Mais pourquoi ce marché n’est-il pas envahit et exploité par les cinéastes africains ?

Puisqu’il n’y pas une politique de distribution. Parce que aussi nos diffuseurs ou nos décideurs au niveau de la distribution attendent une aide de l’étranger pour pouvoir organiser ce circuit. Et je trouve qu’avec des moyens artisanaux, nous pouvons montrer nos films. Cela sera rentable, car les gens payeront un franc symbolique. Je vous assure que ce sera une première action de propagande pour notre cinéma, de visibilité pour notre cinéma. Nous pouvons l’offrir même s’il le faut. Mais ça nous n’en avons pas besoin, car notre public est prêt à payer pour voir notre film, même quelque chose de symbolique.

Malgré tout cela, croyez-vous en l’avenir du cinéma africain ?
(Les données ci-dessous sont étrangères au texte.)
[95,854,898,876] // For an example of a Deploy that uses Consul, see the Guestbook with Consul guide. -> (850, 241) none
Mais oui. J’y crois, dans la mesure où il y a des individus qui se battent et continuent. Malgré tous ces obstacles nous produisons et fournissons de films. Nous nous battons et je trouve ça très important. Et c’est là l’espoir du cinéma africain.

Au niveau du financement des productions africaines dont la source aujourd’hui est logée chez les partenaires du Nord, croyez-vous qu’il est possible de mettre en place des actions de synergie au Sud pour que le cinéma africain soit fiancé par la coopération sud-sud ?
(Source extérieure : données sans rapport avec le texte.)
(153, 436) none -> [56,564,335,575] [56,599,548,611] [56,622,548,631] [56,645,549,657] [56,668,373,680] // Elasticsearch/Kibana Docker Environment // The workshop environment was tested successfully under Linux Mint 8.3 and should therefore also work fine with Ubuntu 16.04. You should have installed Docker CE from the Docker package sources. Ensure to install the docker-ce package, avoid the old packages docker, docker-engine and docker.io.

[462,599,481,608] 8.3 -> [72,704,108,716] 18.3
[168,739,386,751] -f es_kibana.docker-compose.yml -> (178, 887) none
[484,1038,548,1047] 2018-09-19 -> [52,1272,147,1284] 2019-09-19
Oui cela est faisable et possible, si nous concevons un cinéma adapté à nos moyens, nous pouvons le faire. Moi je ne suis pas contre les aides étrangères, quand elles sont bien motivées et de bonne foi. C’est le cas de quelques organismes qui s’intéressent de près au cinéma africain et je n’en doute pas. Ceci dit, nous ne devons pas continuer à être assister. Nous pouvons accepter de coproduire d’être présent. Il y a quelques pays comme la Tunisie, le Maroc le Burkina qui apportent de l’argent étatique qui contribuent même si on peut faire plus. Mais il y a moyen de financer rien que part l’infrastructure ou des dons de matériels de cinéma par les centres de cinéma ou des services nationaux de cinéma ; cela peut aider à faire un film et faire en sorte que ça devienne un enjeux national. Par exemple les compagnies aériennes, les hôtels, les sociétés d’états et autres peuvent contribuer à financer un film.

Un mot à l’endroit du public béninois qui n’a pas encore découvert vos différentes productions !
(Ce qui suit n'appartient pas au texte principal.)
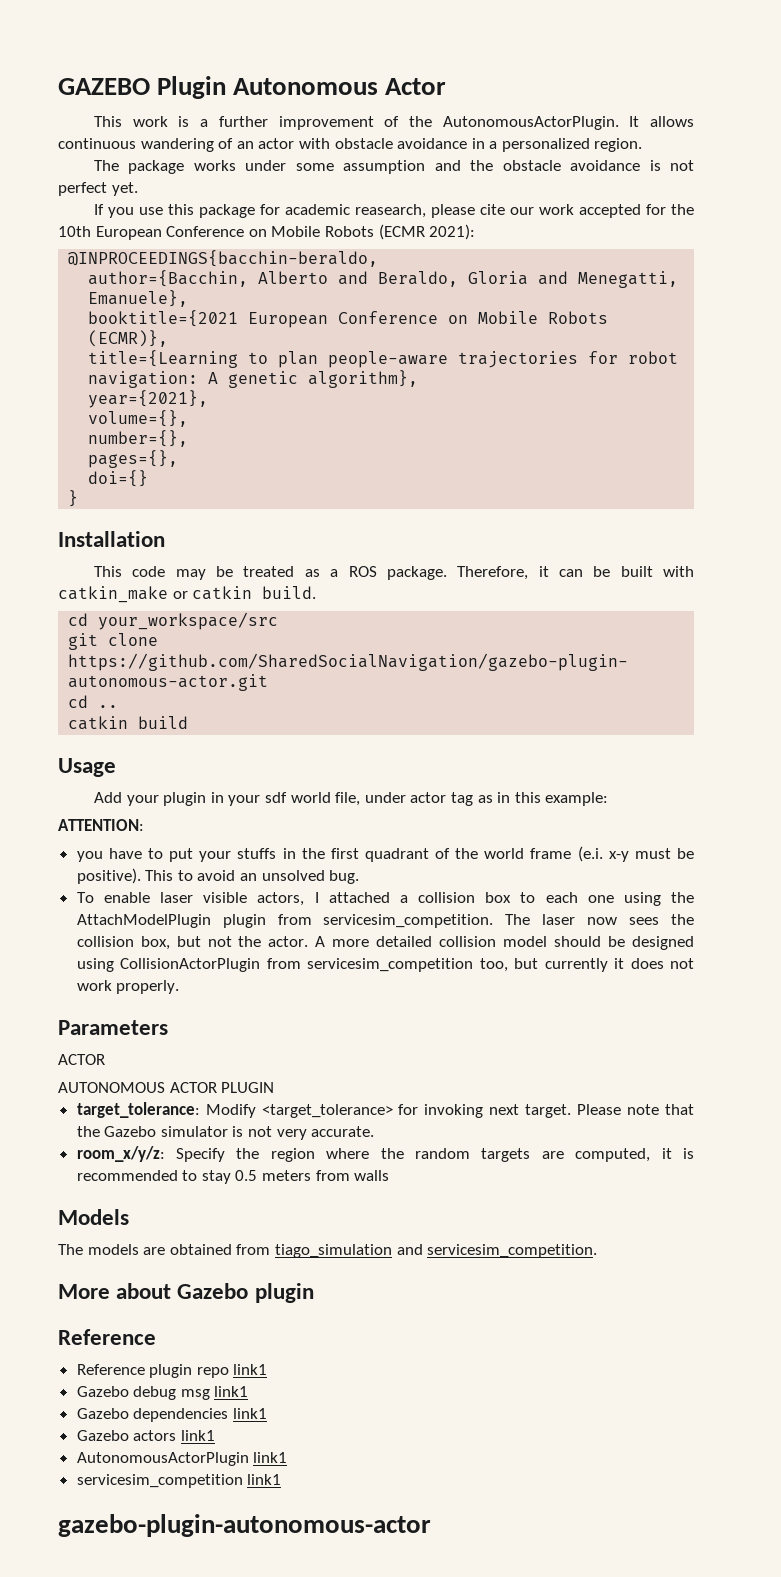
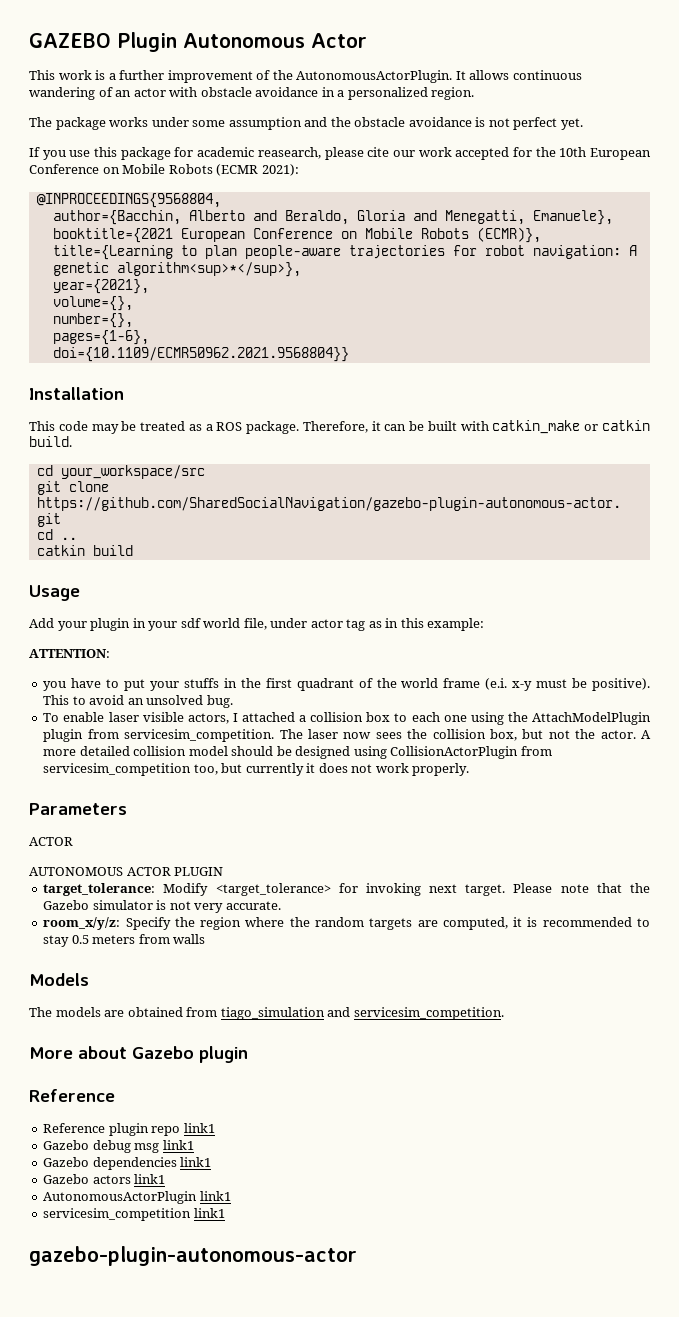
[68,250,379,267] @INPROCEEDINGS{bacchin-beraldo, -> [36,193,221,208] @INPROCEEDINGS{9568804,
[308,370,419,388] algorithm}, -> [116,262,301,277] algorithm<sup>*</sup>},
[88,450,179,468] [88,470,149,487] [68,490,79,507] pages={}, // doi={} // } -> [52,330,149,345] [52,347,349,362] pages={1-6}, // doi={10.1109/ECMR50962.2021.9568804}}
J’ai eu la chance de découvrir le Bénin, grâce à mon ami Jean Odoutan, de faire partir des invités du festival Quintessence de Ouidah. Ce qui m’a le plus plu c’est cette jeunesse assoiffée et curieuse de culture de cinéma. J’aussi aimé la fête du Vodoun, car j’y étais le 10 janvier et l’accueil des gens. Je n’ai pas bien connu Cotonou, mais j’ai quand même senti l’esprit béninois d’accueil et d’hospitalité et aussi l’intérêt porté à la culture. Alors je salue tous les Béninois pour cet accueil.